Киноэхо
Звук поцелуя, треск оплеухи,
Концерт лягушек и примадонн,
И визг младенца, и хрип старухи,
И лай собачий, и граммофон…
Безумье звуков! Триумф науки!
Рассказ киновладельца[423]
Ранние звуковые фильмы ввели деление на «говорящую» фильму и «звуковую», последней отдавалось предпочтение, связанное с особенностью техники того времени. Разные акустические феномены, компоненты звуковой дорожки – музыка, голос и шумы – воспроизводились с разной степенью адекватности. Несовершенство микрофонов и оптической фонограммы, которые искажали натуральные шумы, привело к тому, что только темперированные звуки (музыкальных инструментов, песенных голосов) звучали приятно и были определены как тоногенные. Это резко сокращало диапазон используемых в кино звуков и породило представление, что новый фильм должен быть преимущественно музыкальным (звуковым), а не разговорным (говорящим) или шумовым[424]. Музыка, голос и шум существовали в первых советских звуковых фильмах как разные, не перекрывающие друг друга звуковые феномены, и в интернациональной практике симультанность этих «категорий звука» была редким явлением[425].
Это значило, что либо звуковая дорожка состояла из одного звукового элемента (только музыка или только речь, сменяющие друг друга), либо речь, музыка и шумы должны были записываться одновременно. Во время съемки с синхронной записью диалогов в павильоне играл оркестр и сидела бригада шумовиков, имитирующая шумы. Так же работали звуковые дублеры. Симультанность была крайне проблематичной, потому что звуки перекрывали и заглушали друг друга. Все записывалось на единственный микрофон, и звукорежиссеру нужно было так разместить музыкантов и шумовиков, чтобы они во время съемки не заглушали актеров и не подвергали опасности разборчивость реплик.
В Голливуде знаменитый «поцелуй в диафрагму» давался не на звуке, а как в немом кино – на фоне темного экрана[426]. Он прерывал диалог и вел его в тупик, по-другому, чем в театре[427]. Голос, который к концу 30-х годов стал рассматриваться как смысловая доминанта, транспортирующая сюжет, и звуковая доминанта, подчиняющая себе остальные элементы звучания, не был таковым в начале 30-х[428].
В заявке Эйзенштейна, Пудовкина и Александрова, первом манифесте звукового кино в СССР (опубликованном сначала по-немецки), нет ни слова о голосе, зато есть отрицание сфотографированного театра говорящих кукол (!)[429]. Пудовкин год спустя подчеркивает: «Сразу стало ясно, что говорящая фильма будущего не имеет. ‹…› Человеческая речь – тоже звуковой материал. Дело лишь в том, что эта речь не произносится каким-либо человеком, одновременно видимым на экране»; а документальный режиссер Владимир Ерофеев и в 1931 году считает, что «чисто-разговорная фильма не привилась» и говорящая картина провалилась; есть «шумовой» фильм (Вертова) или «музыкальный фильм» (всех остальных)[430].

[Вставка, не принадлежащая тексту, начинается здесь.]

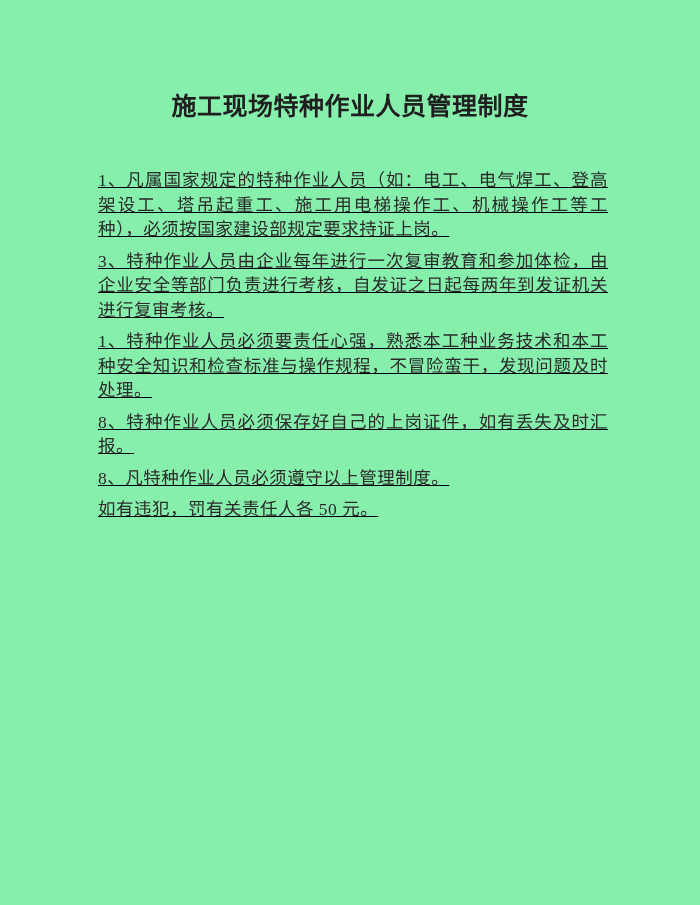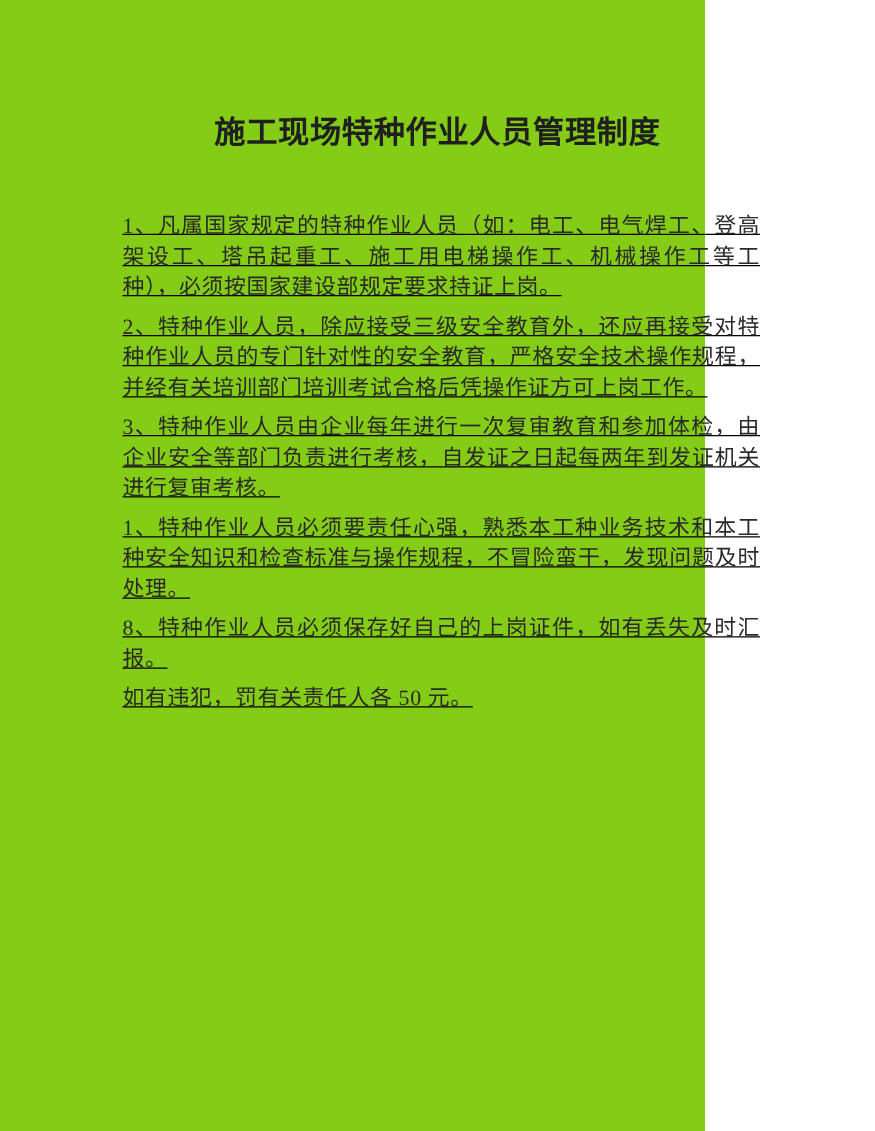--- a/index.html
+++ b/index.html
@@ -15,9 +15,9 @@
   }
   .page {
     position: relative;
-    width: 564px;
+    width: 700px;
     height: 905px;
-    background: #84cc16;
+    background: #86efac;
     box-sizing: border-box;
     padding-top: 92px;
   }

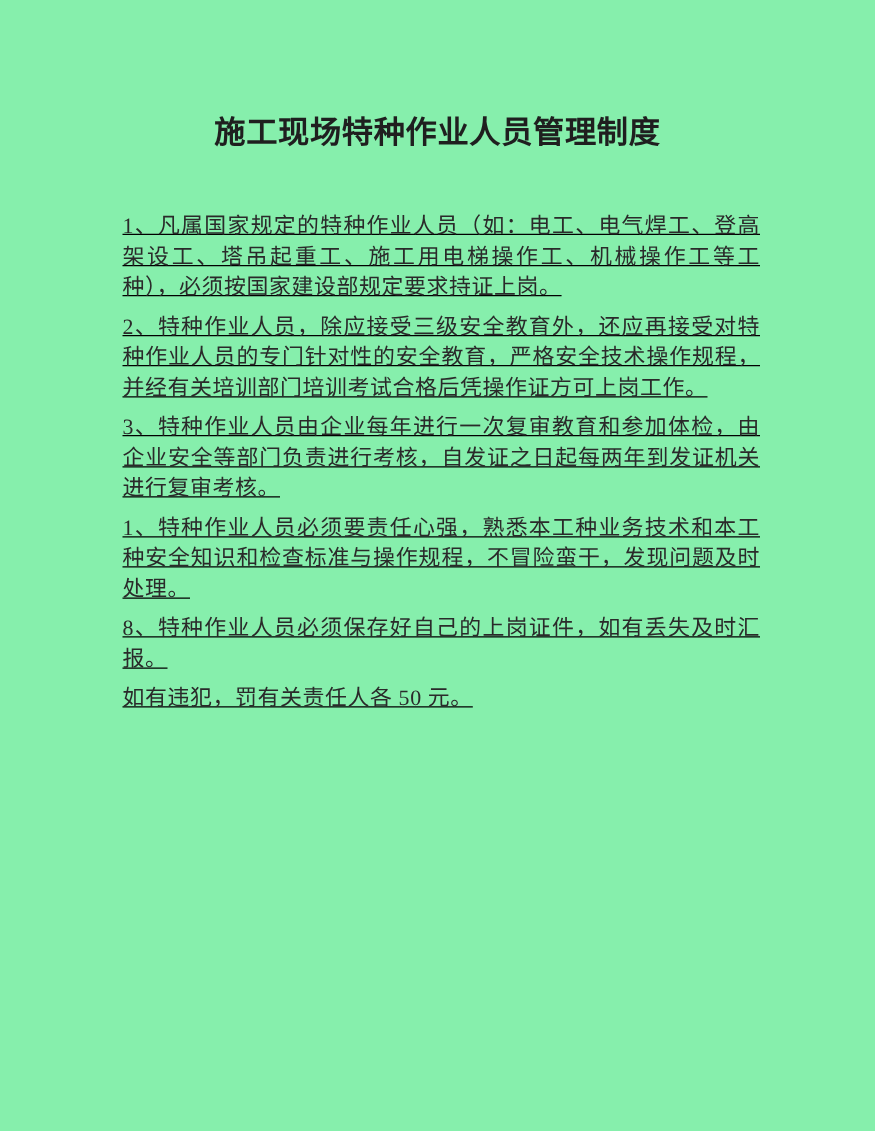--- a/index.html
+++ b/index.html
@@ -58,7 +58,6 @@
   <h1 class="doc-title">施工现场特种作业人员管理制度</h1>
   <div class="doc-body">
     <p class="para">1、凡属国家规定的特种作业人员（如：电工、电气焊工、登高架设工、塔吊起重工、施工用电梯操作工、机械操作工等工种），必须按国家建设部规定要求持证上岗。</p>
-    <p class="para">2、特种作业人员，除应接受三级安全教育外，还应再接受对特种作业人员的专门针对性的安全教育，严格安全技术操作规程，并经有关培训部门培训考试合格后凭操作证方可上岗工作。</p>
     <p class="para">3、特种作业人员由企业每年进行一次复审教育和参加体检，由企业安全等部门负责进行考核，自发证之日起每两年到发证机关进行复审考核。</p>
     <p class="para">1、特种作业人员必须要责任心强，熟悉本工种业务技术和本工种安全知识和检查标准与操作规程，不冒险蛮干，发现问题及时处理。</p>
     <p class="para">8、特种作业人员必须保存好自己的上岗证件，如有丢失及时汇报。</p>

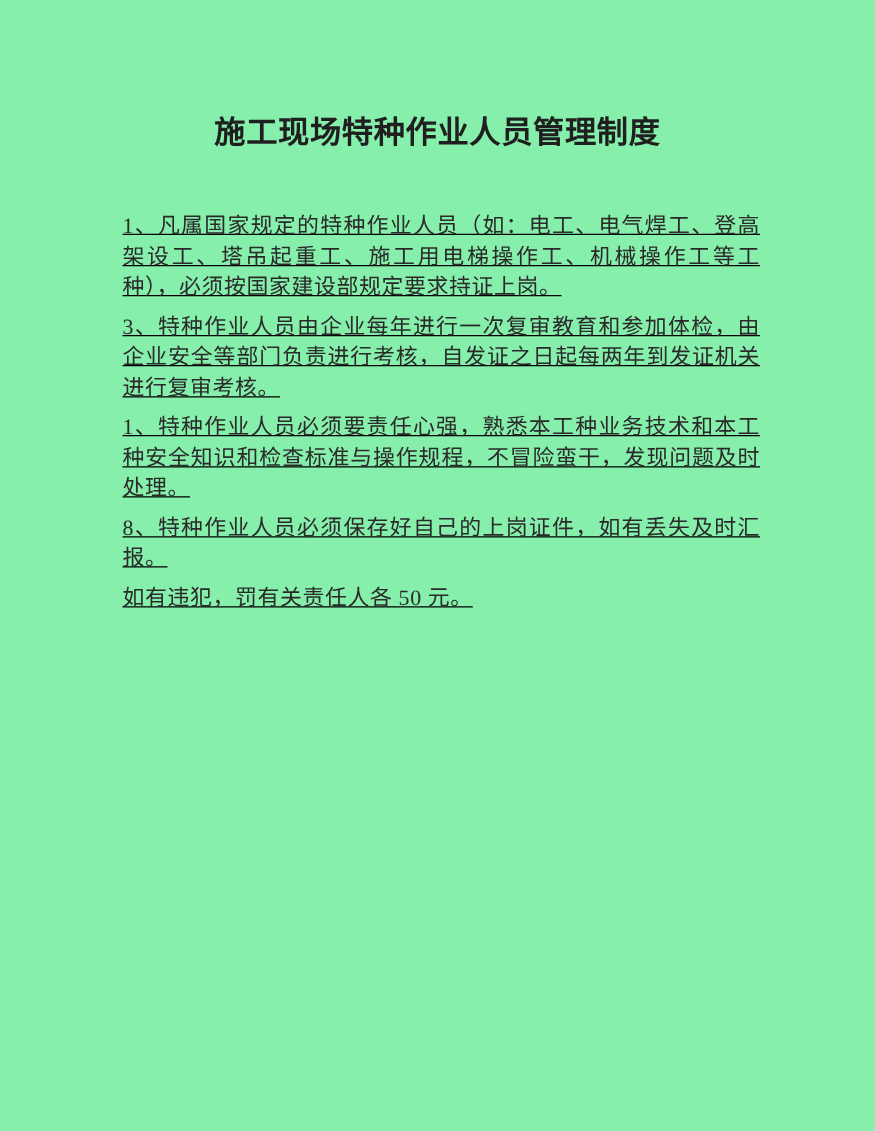--- a/index.html
+++ b/index.html
@@ -61,6 +61,7 @@
     <p class="para">3、特种作业人员由企业每年进行一次复审教育和参加体检，由企业安全等部门负责进行考核，自发证之日起每两年到发证机关进行复审考核。</p>
     <p class="para">1、特种作业人员必须要责任心强，熟悉本工种业务技术和本工种安全知识和检查标准与操作规程，不冒险蛮干，发现问题及时处理。</p>
     <p class="para">8、特种作业人员必须保存好自己的上岗证件，如有丢失及时汇报。</p>
+    <p class="para">8、凡特种作业人员必须遵守以上管理制度。</p>
     <p class="para">如有违犯，罚有关责任人各 50 元。</p>
   </div>
 </div>

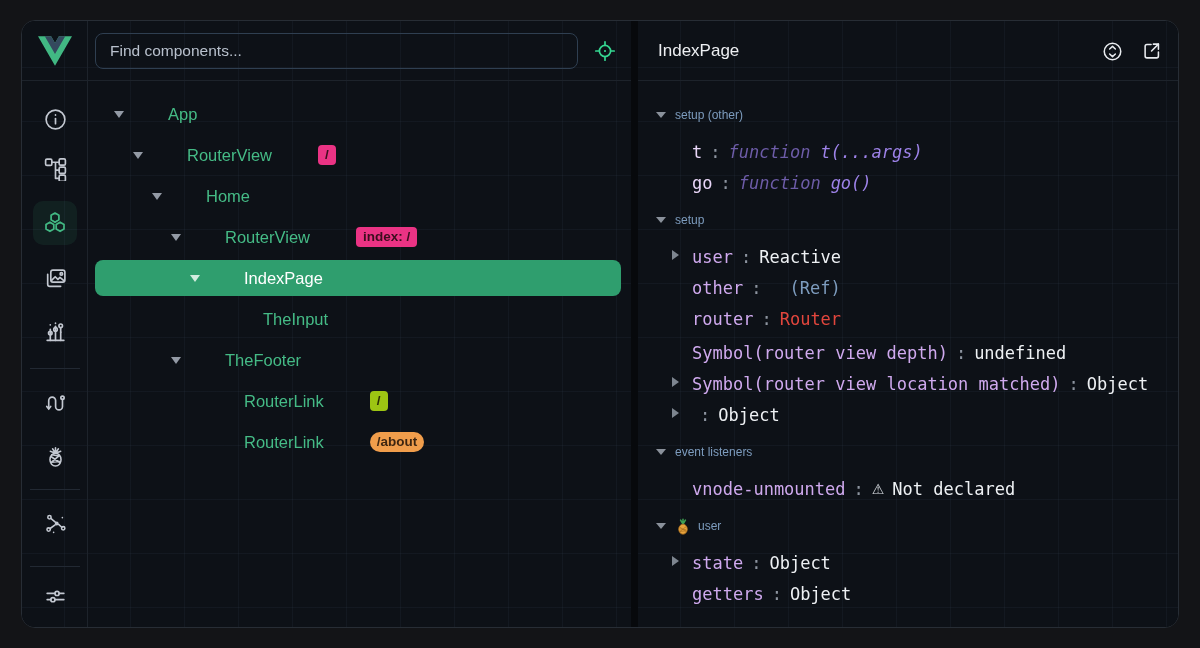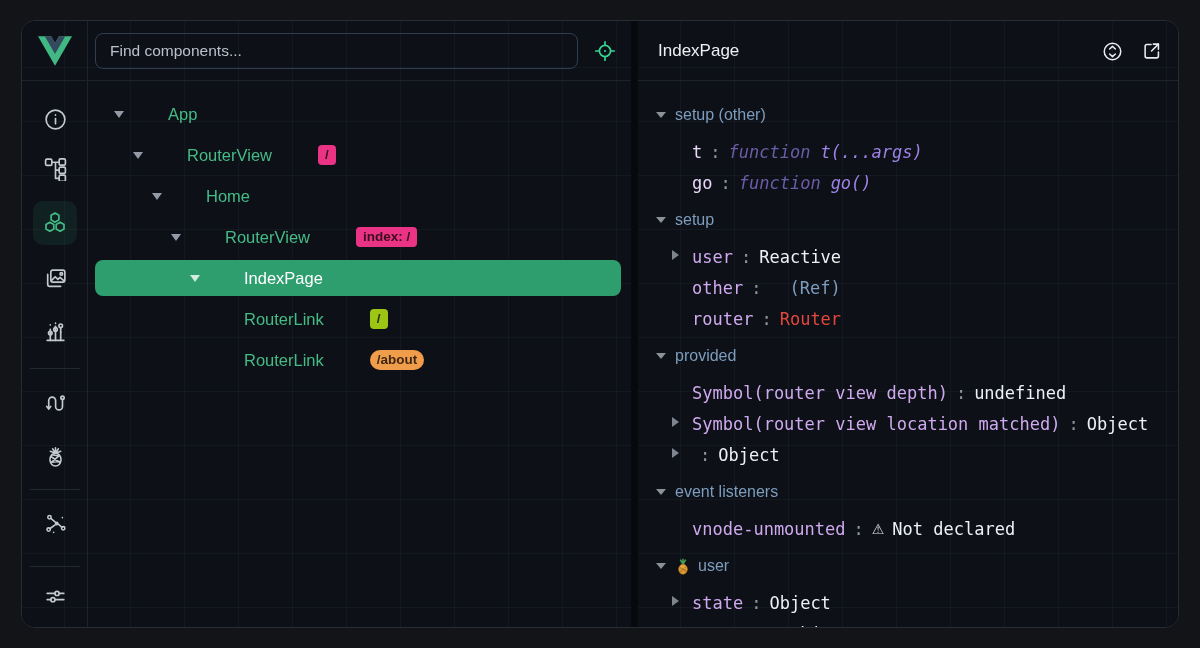--- a/index.html
+++ b/index.html
@@ -74,7 +74,7 @@
   .sec-h:first-child { margin-top:0; }
   .sec-h .tri { border-top-color:#8a919b; border-left-width:5px; border-right-width:5px;
     border-top-width:6.5px; margin-right:9px; }
-  .sec-label { font-size:16px; color:#7d9cbe; }
+  .sec-label { font-size:12px; color:#7d9cbe; }
   .sec-h .pineapple { margin-right:7px; }
 
   .irow { position:relative; height:31px; display:flex; align-items:center; padding-left:54px;

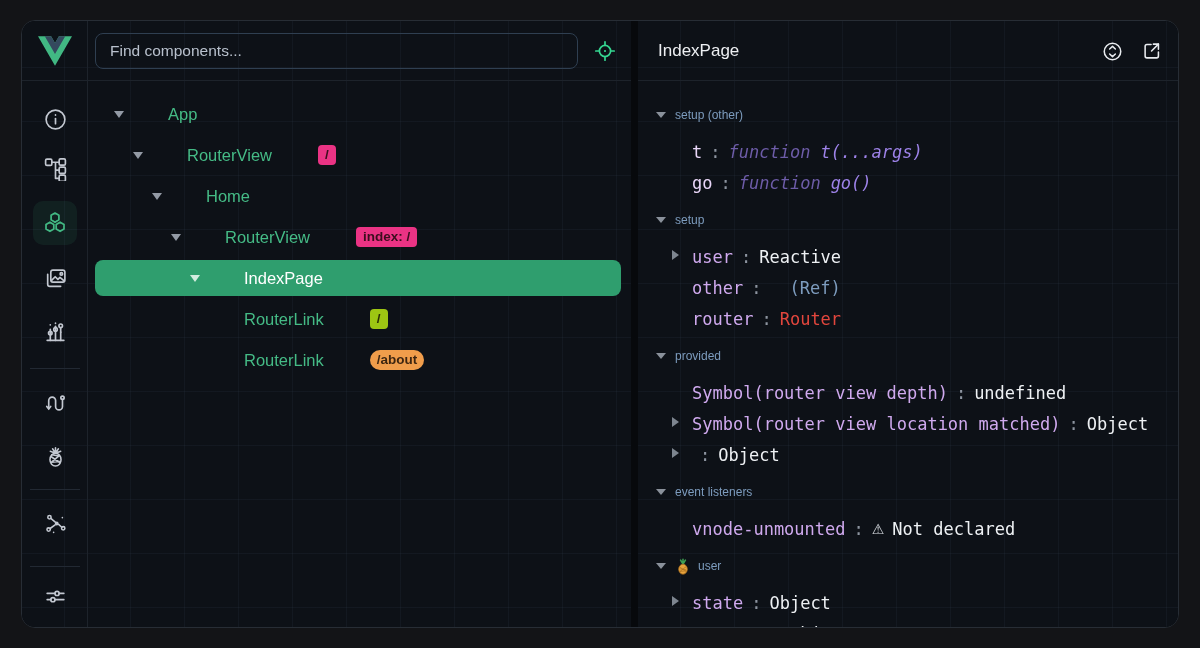--- a/index.html
+++ b/index.html
@@ -230,6 +230,10 @@
         <span class="tri"></span>
         <span>IndexPage</span>
       </div>
+      <div class="trow" style="--d:5">
+        <span class="tri hidden"></span>
+        <span>TheInput</span>
+      </div>
       <div class="trow" style="--d:4">
         <span class="tri hidden"></span>
         <span>RouterLink</span>

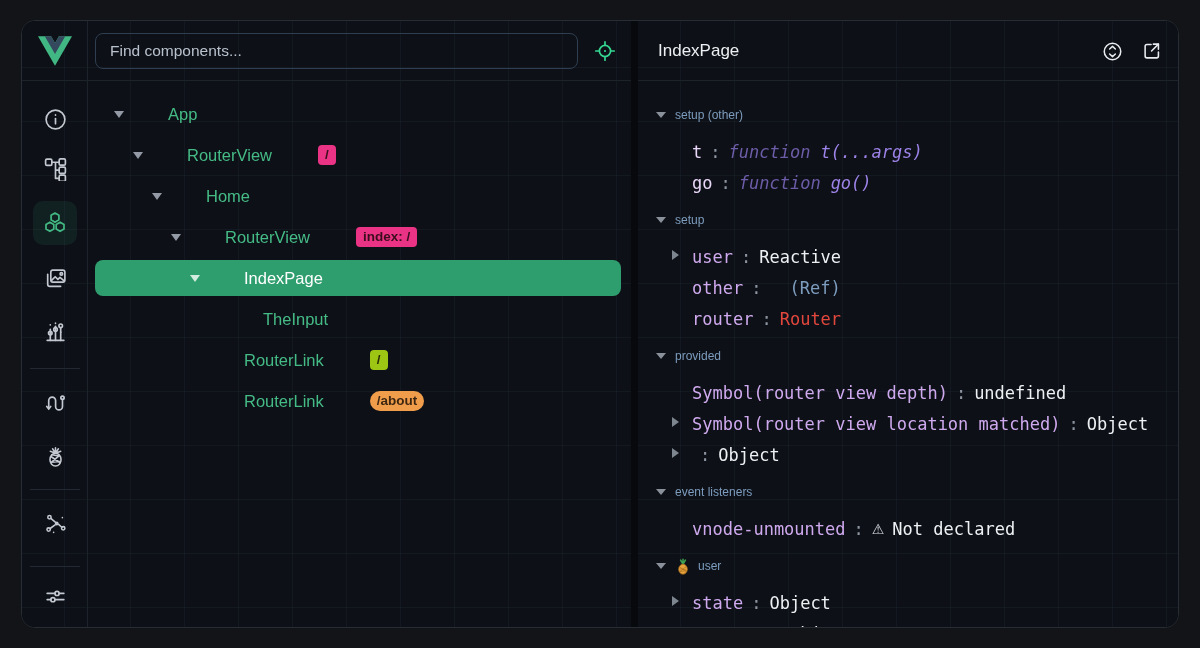--- a/index.html
+++ b/index.html
@@ -234,6 +234,10 @@
         <span class="tri hidden"></span>
         <span>TheInput</span>
       </div>
+      <div class="trow" style="--d:3">
+        <span class="tri"></span>
+        <span>TheFooter</span>
+      </div>
       <div class="trow" style="--d:4">
         <span class="tri hidden"></span>
         <span>RouterLink</span>

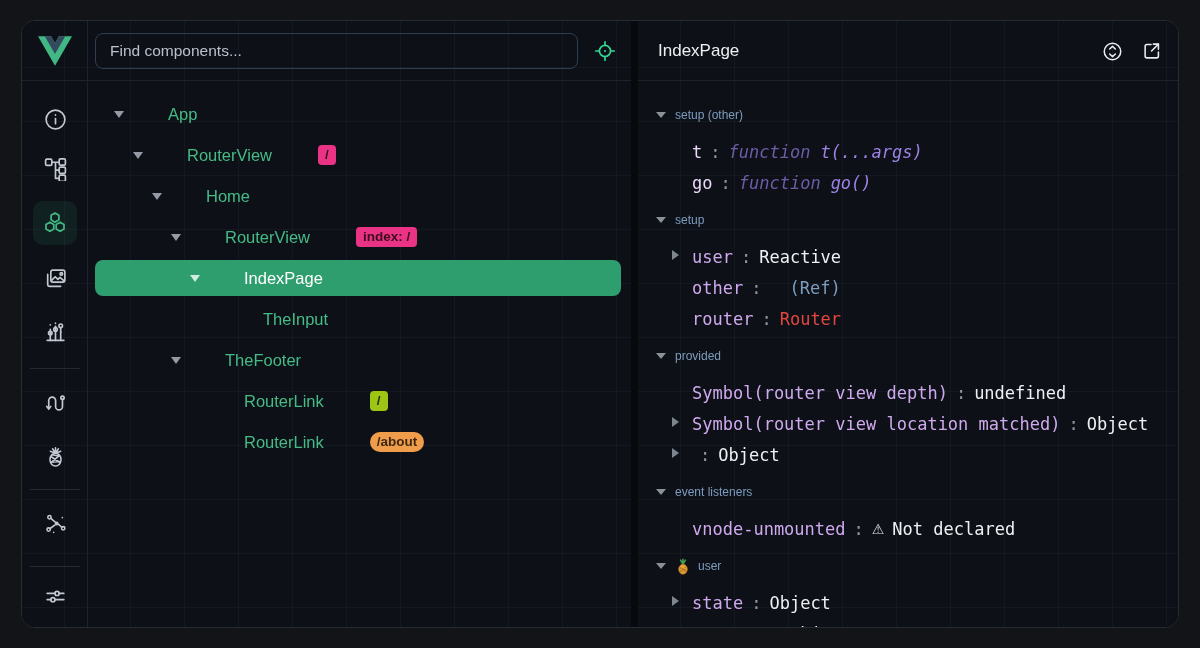--- a/index.html
+++ b/index.html
@@ -316,10 +316,6 @@
         <span class="val red">Router</span>
       </div>
 
-      <div class="sec-h">
-        <span class="tri"></span>
-        <span class="sec-label">provided</span>
-      </div>
       <div class="irow first">
 
         <span class="key">Symbol(router view depth)</span>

В 1931 году была введена перезапись (называемая тогда дуббингом), которая поначалу была использована для контроля над силой звука для того, чтобы добиться ровности в звучании картины от сцены к сцене. Этот первый аппарат простой перезаписи позволял накладывать звук одной фонограммы на звук другой. Отдельно записанная музыка переснималась на другую фонограмму, на которой были зафиксированы реплики. При помощи дуббинга режиссер мог подрезать и удлинять звуки, притушить басы, изъять слишком громкие звуки и ввести звуковые нюансы. Специальные усилители должны были компенсировать потерю высоких частот и искажения. Перезапись установила иерархию между разными типами звуков, причем речи и музыке были отданы предпочтения[431].
Звуковое кино должно было отфильтровать мешающее, упорядочить хаос звуковых феноменов, выявить их выразительность, наделить их смыслом и столкнуть рассеянного, невнимательного, «глухого» зрителя с новыми акустическими ощущениями. Режиссер должен был вести ухо так же, как до этого он вел глаз. Медиальный слух, маскируя разницу с человеческим, утверждался не как физиологический, а как семантический феномен. При этом звук был использован чаще всего для поддержки изображения: услышанное не существовало в отрыве от увиденного и не могло выразить больше[432].